Ya por las noches formaban una costra sobre la tierra. Nils abandonó todo el trabajo para ayudarnos.
Pero el trabajo de terraplenar y aun el de albañilería era meramente manual y mi cerebro, en su ociosidad, revolvía todos los inventos del mundo.
Cada vez que recordaba el episodio de la tarjeta del capitán, todo mi interior se iluminaba de resplandores. ¿Por qué preocuparse más? Realmente, no valía la pena. Ni siquiera había seguido a la señora hasta la puerta. «Pero tú estabas allí, y allá estaba ella y recibías sobre ti aquel aliento que tenía sabor de carne.
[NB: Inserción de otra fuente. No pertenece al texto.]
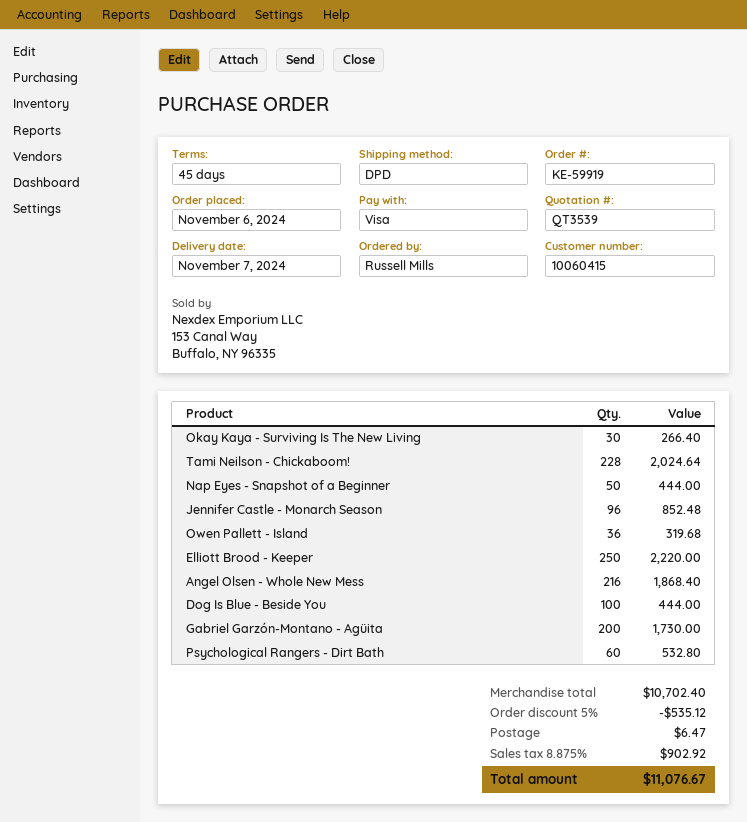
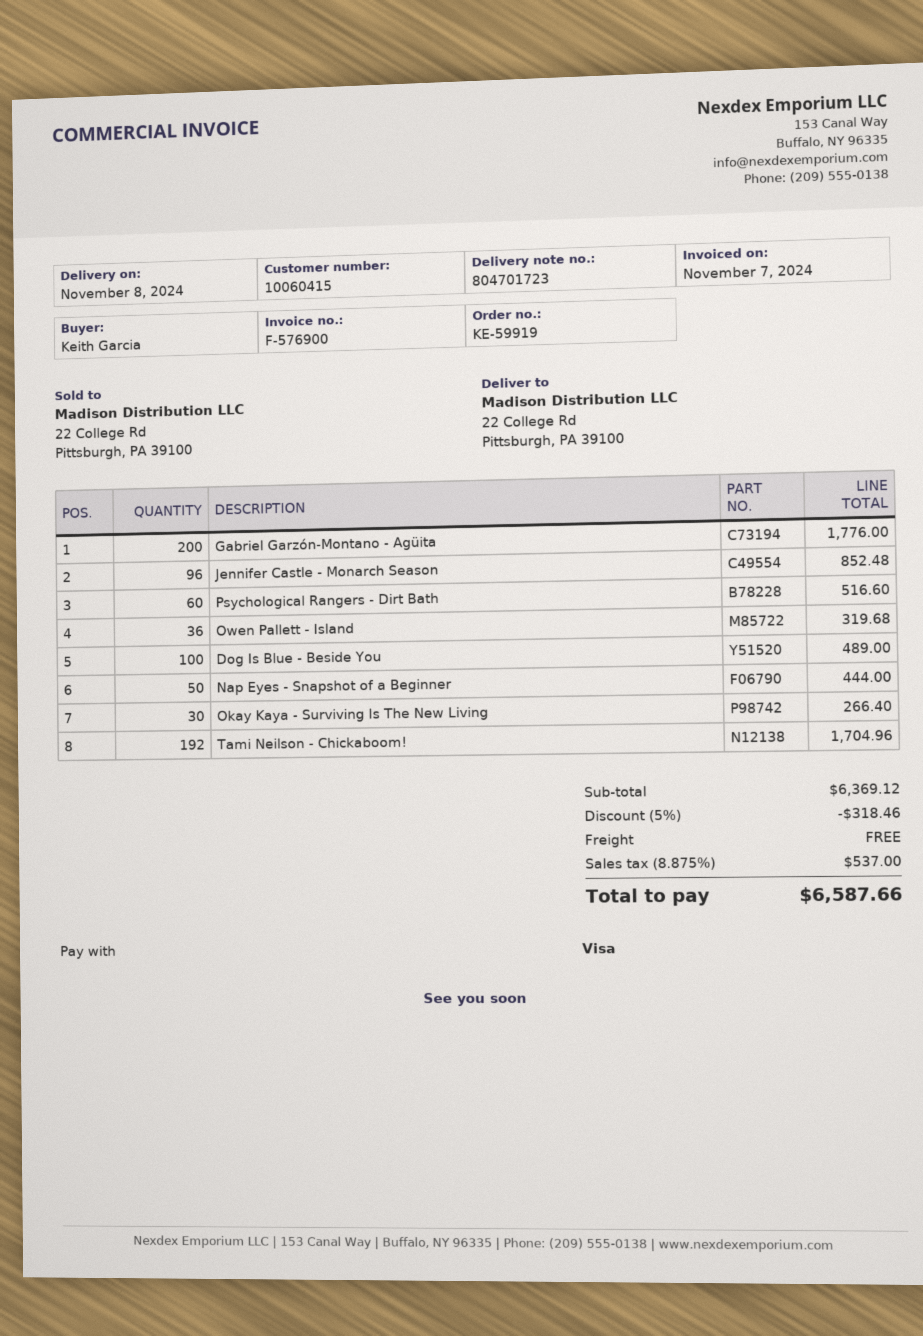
delivery date: 2024-11-07 -> 2024-11-08
ordered by: Russell Mills -> Keith Garcia
Tami Neilson - Chickaboom!: 228 for 2024.64 -> 192 for 1704.96
Elliott Brood - Keeper: 250 for 2220.00 -> none
Angel Olsen - Whole New Mess: 216 for 1868.40 -> none
Dog Is Blue - Beside You: 100 for 444.00 -> 100 for 489.00
Gabriel Garzón-Montano - Agüita: 200 for 1730.00 -> 200 for 1776.00
Psychological Rangers - Dirt Bath: 60 for 532.80 -> 60 for 516.60
subtotal: 10702.40 -> 6369.12
discount: 5% = 535.12 -> 5% = 318.46
shipping: 6.47 -> 0.00
tax: 8.875% = 902.92 -> 8.875% = 537.00
total: 11076.67 -> 6587.66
Venía ella de un mundo de tinieblas; no pertenecía a la tierra. ¿Recuerdas sus ojos?». Y todo daba vueltas en mí y tenía el corazón trastornado. Se estrellaban en mí, como olas, en un orden absurdo, nombres salvajes y tiernos, los nombres de los sitios de que acaso ella venía: ¿Uganda? ¿Tananarive? ¿Honolulú? ¿Venezuela? ¿Atacama? ¿Eran versos? ¿Eran colores? No sabía yo cómo defenderme.